O governo federal inicia no dia 2 de abril, em todo o país, a Pesquisa Nacional do Consumo Alimentar e Perfil Nutricional de Escolares, Modelos de Gestão e de Controle Social do Programa Nacional de Alimentação Escolar (Pnae). É a primeira vez no país que um estudo dessa natureza permitirá avaliar o programa em escala nacional. E vai apontar alternativas, se necessário, para adequar o consumo da merenda, visando reduzir riscos de várias doenças entre as crianças atendidas.
Serão visitados, nos próximos dois meses, 690 municípios e 21.600 estudantes do ensino fundamental serão entrevistados em 1.080 escolas. Também serão entrevistados 1.980 membros de Conselhos de Alimentação Escolar (CAE), 1.080 merendeiras, 1.080 professores e 1.080 diretores de escolas federais, estaduais e municipais, públicas e filantrópicas (inclusive quilombolas, indígenas e assentados).
A pesquisa recebeu R$ 3 milhões do Ministério do Desenvolvimento Social e Combate à Fome (MDS) e será executada pela Associação Brasileira de Nutrição (Asbra). Além do MDS, o projeto envolve ações de várias instituições: os ministérios da Educação (MEC), Ciência e Tecnologia (MCT), Saúde (MS) e o Conselho Nacional de Segurança Alimentar e Nutricional (Consea). São co-executores as universidades federais de Pernambuco e do Paraná, o Instituto Brasileiro de Análises Sociais e Econômicas (Ibase) e a União Social Camiliana/Centro Universitário São Camilo.
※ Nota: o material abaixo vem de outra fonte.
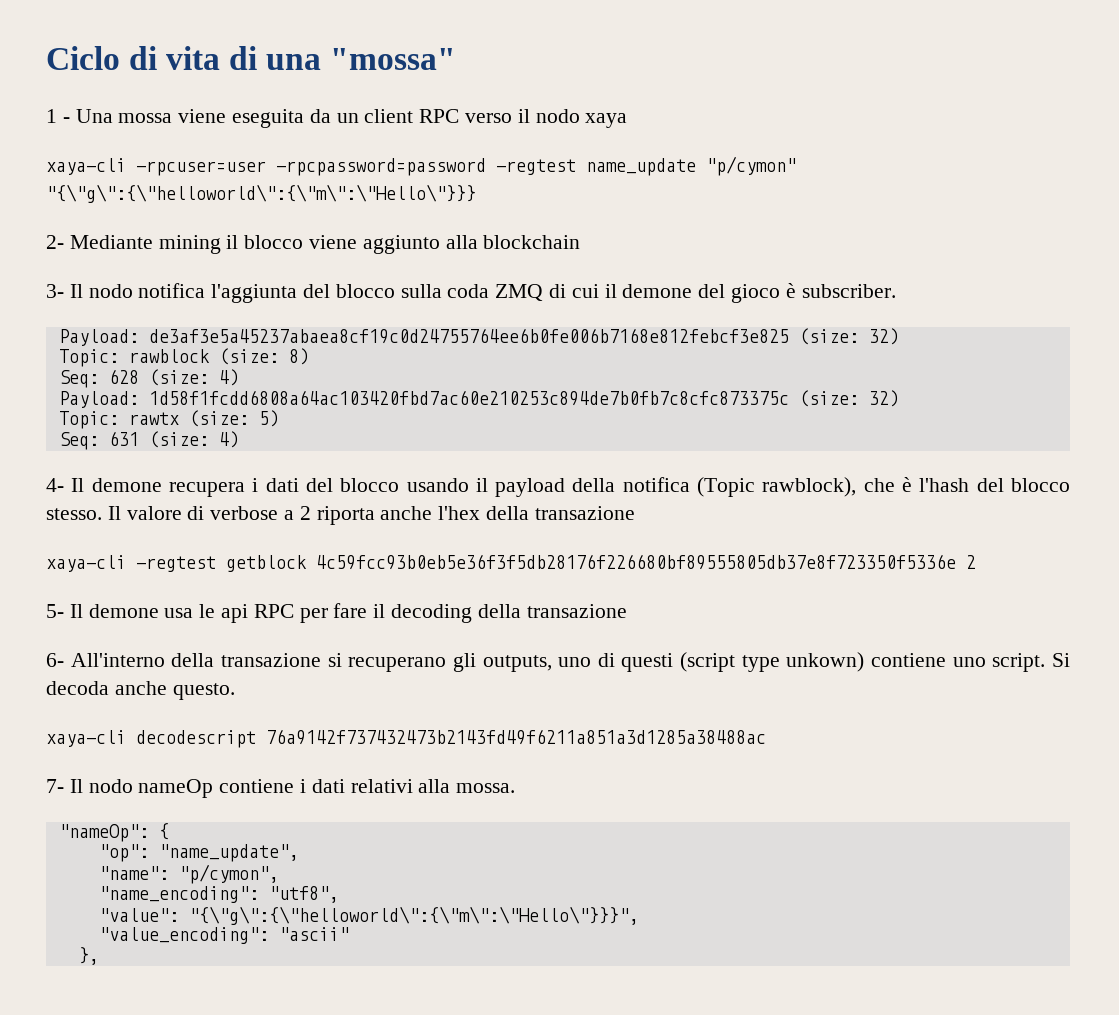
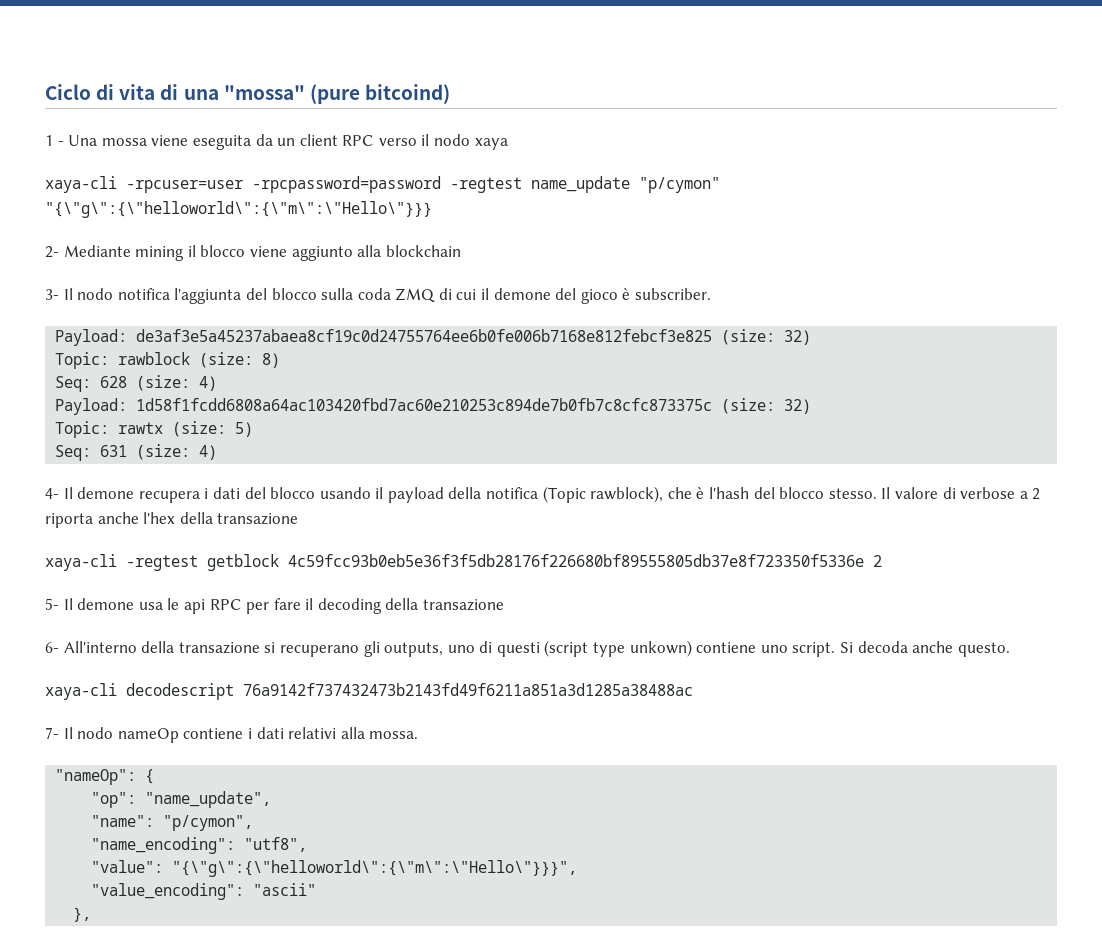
- Ciclo di vita di una "mossa"
+ Ciclo di vita di una "mossa" (pure bitcoind)

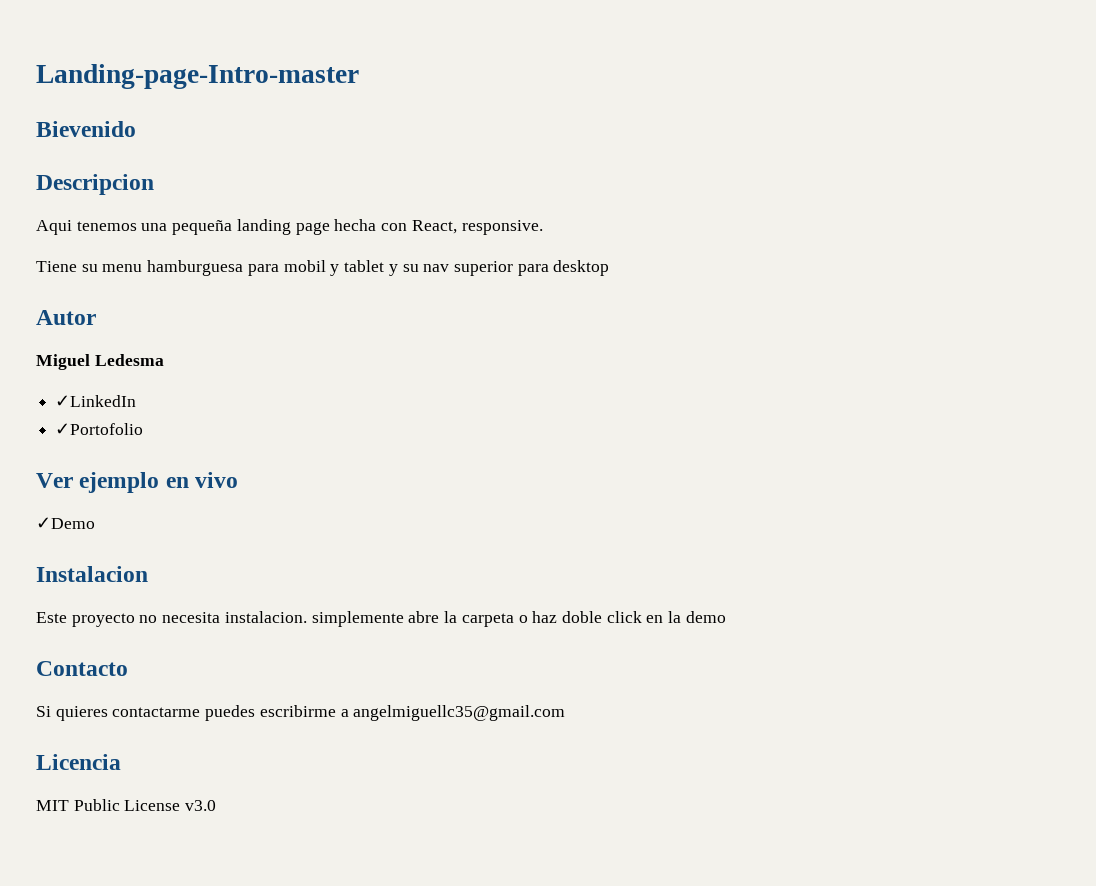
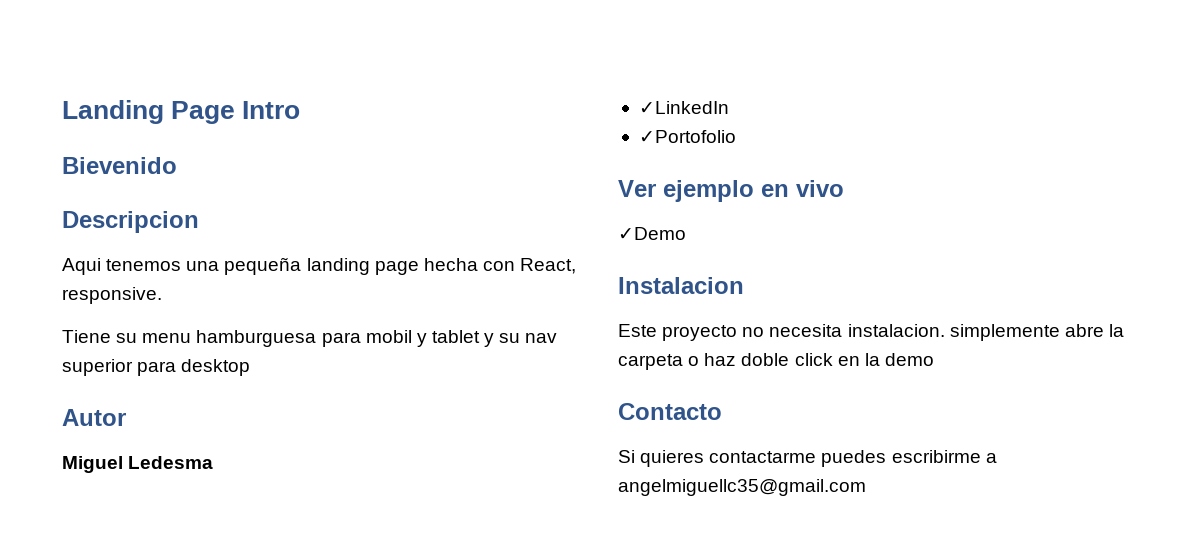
- Landing-page-Intro-master
+ Landing Page Intro
- Licencia
- MIT Public License v3.0

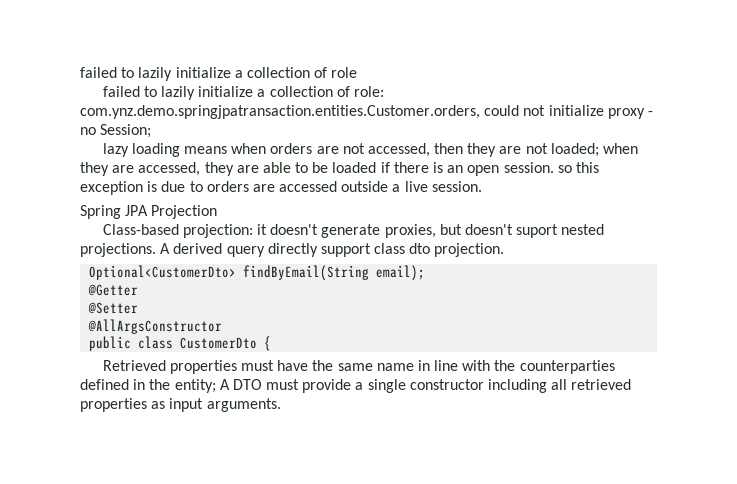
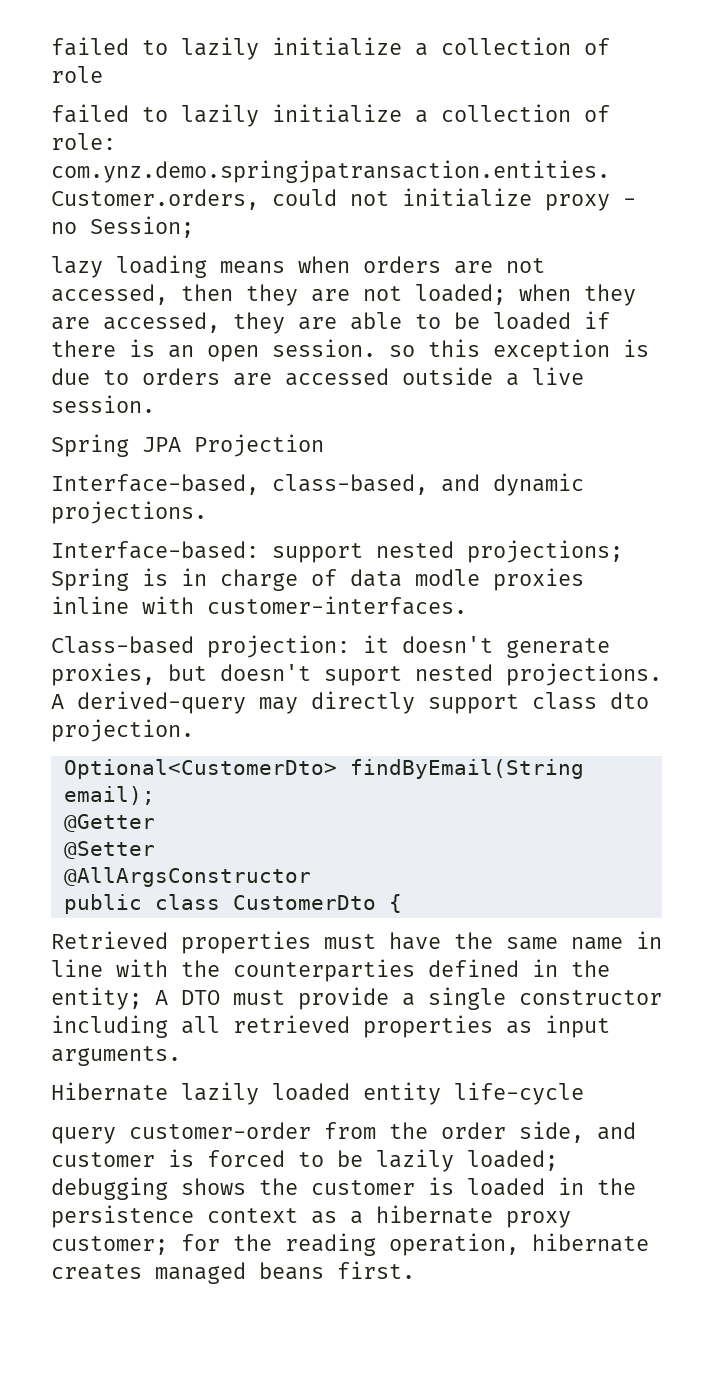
+ Interface-based, class-based, and dynamic projections.
+ Interface-based: support nested projections; Spring is in charge of data modle proxies inline with customer-interfaces.
- A derived query directly support class dto projection.
+ A derived-query may directly support class dto projection.
+ Hibernate lazily loaded entity life-cycle
+ query customer-order from the order side, and customer is forced to be lazily loaded; debugging shows the customer is loaded in the persistence context as a hibernate proxy customer; for the reading operation, hibernate creates managed beans first.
Apóiam o trabalho os centros colaboradores em Alimentação e Nutrição Escolar da Universidade de Brasília (UnB) e da Universidade Federal de São Paulo (Unifesp).
Programa — Segundo o presidente do Consea, Francisco Antonio da Fonseca Menezes, a pesquisa é “fundamental para o acompanhamento da questão alimentar e nutricional no país e dos impactos que os programas sociais exercem sobre os grupos mais vulneráveis à insegurança alimentar”. O acompanhamento, diz a professora Andrea Polo Galante, presidente da Asbran e coordenadora da pesquisa, é necessário quanto ao cumprimento da recomendação nutricional para a merenda. “É importante avaliar o programa de alimentação escolar e se as recomendações nutricionais estão sendo cumpridas, com cardápios equilibrados em energia, proteínas, lipídios, vitaminas e sais minerais, bem como o estado nutricional desses escolares”.
Os recursos do Pnae são repassados diretamente aos estados, Distrito Federal e municípios. Em 2005, os recursos chegaram a cerca de R$ 1,3 bilhão, beneficiando 34 milhões de alunos. Por isso é importante avaliar a eficiência, eficácia e efetividade do programa, especialmente porque, até o momento, não há informações sistemáticas sobre o consumo alimentar praticado nas escolas públicas e filantrópicas, nem mesmo estudos representativos e consolidados da realidade nacional acerca dos cardápios oferecidos nas diferentes regiões brasileiras.
Para alcançar o objetivo, será feita a análise dos cardápios, de sua aceitabilidade e adequação do consumo em relação às necessidades nutricionais. Também será feito o diagnóstico do estado nutricional das crianças e avaliado o aspecto da segurança alimentar em relação ao controle do alimento, à infra-estrutura e às condições higiênico-sanitárias do local de produção e distribuição da alimentação escolar.